Durante estas últimas semanas têm aparecido soluções milagrosas, por exemplo, à base de chá, como a que anunciou recentemente o Madagáscar que tem nome de “COVID organics” e já foi importada por alguns países do continente africano, mas Hélder Martins afirma que “não tem nenhuma evidência científica”. No entanto, o antigo Ministro da Saúde aconselha a reforçar o sistema imunológico como por exemplo com “uma alimentação saudável, com alimentos que sejam ricos em vitamina C e com a exposição ao sol”. 

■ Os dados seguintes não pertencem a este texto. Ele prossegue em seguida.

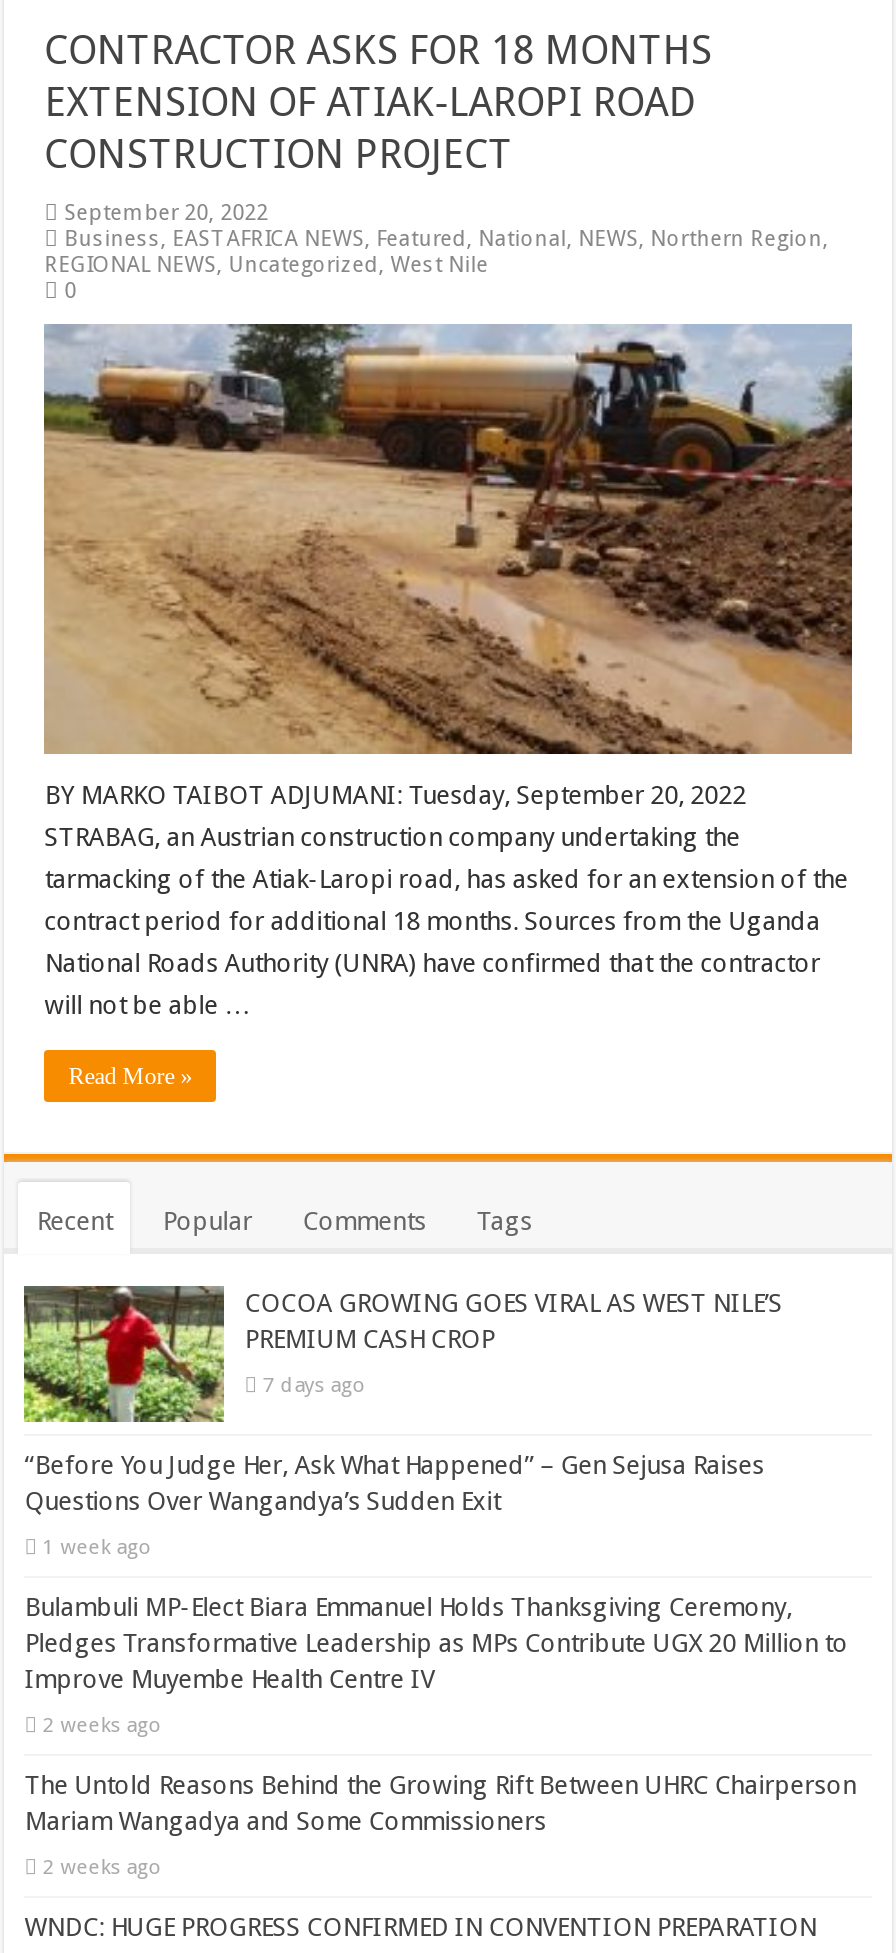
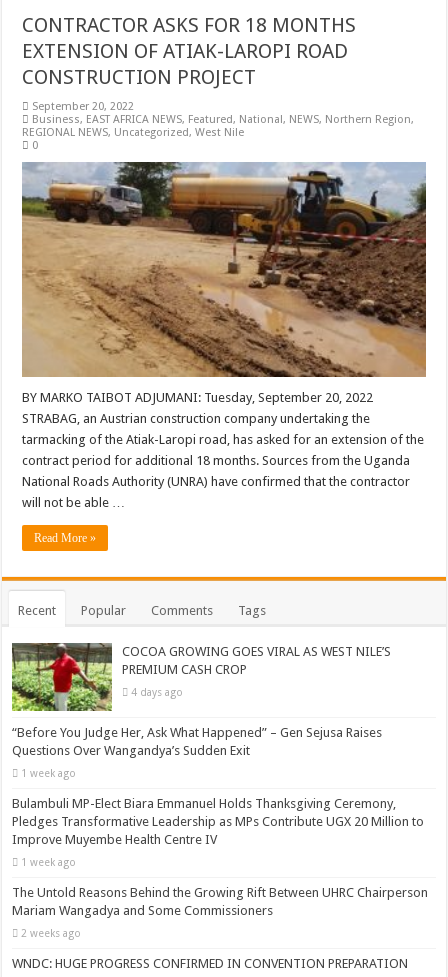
[262,1372,366,1396] 7 days ago -> [131,686,183,698] 4 days ago
[42,1712,162,1736] 2 weeks ago -> [21,856,76,868] 1 week ago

Ainda vamos ter que esperar pela vacina

Sobre a vacina e a sua distribuição pela população considera que não é para já porque é um processo com várias fases e demorado, o também antigo funcionário da OMS refere que “neste momento estão a ser testada sete vacinas em todo o mundo” e que as várias fases vão demorar, mas “agora, em virtude da covid-19 está a fazer-se tudo para acelerar os passos”. Mesmo assim, “quando chegar ao mercado, nós vamos ser os últimos a receber a vacina. Os fabricantes, primeiro vão vacinar os países deles. Eu acho que daqui até lá, as medidas de prevenção é que devem nos preocupar.” 

 

Entrevista completa, aqui.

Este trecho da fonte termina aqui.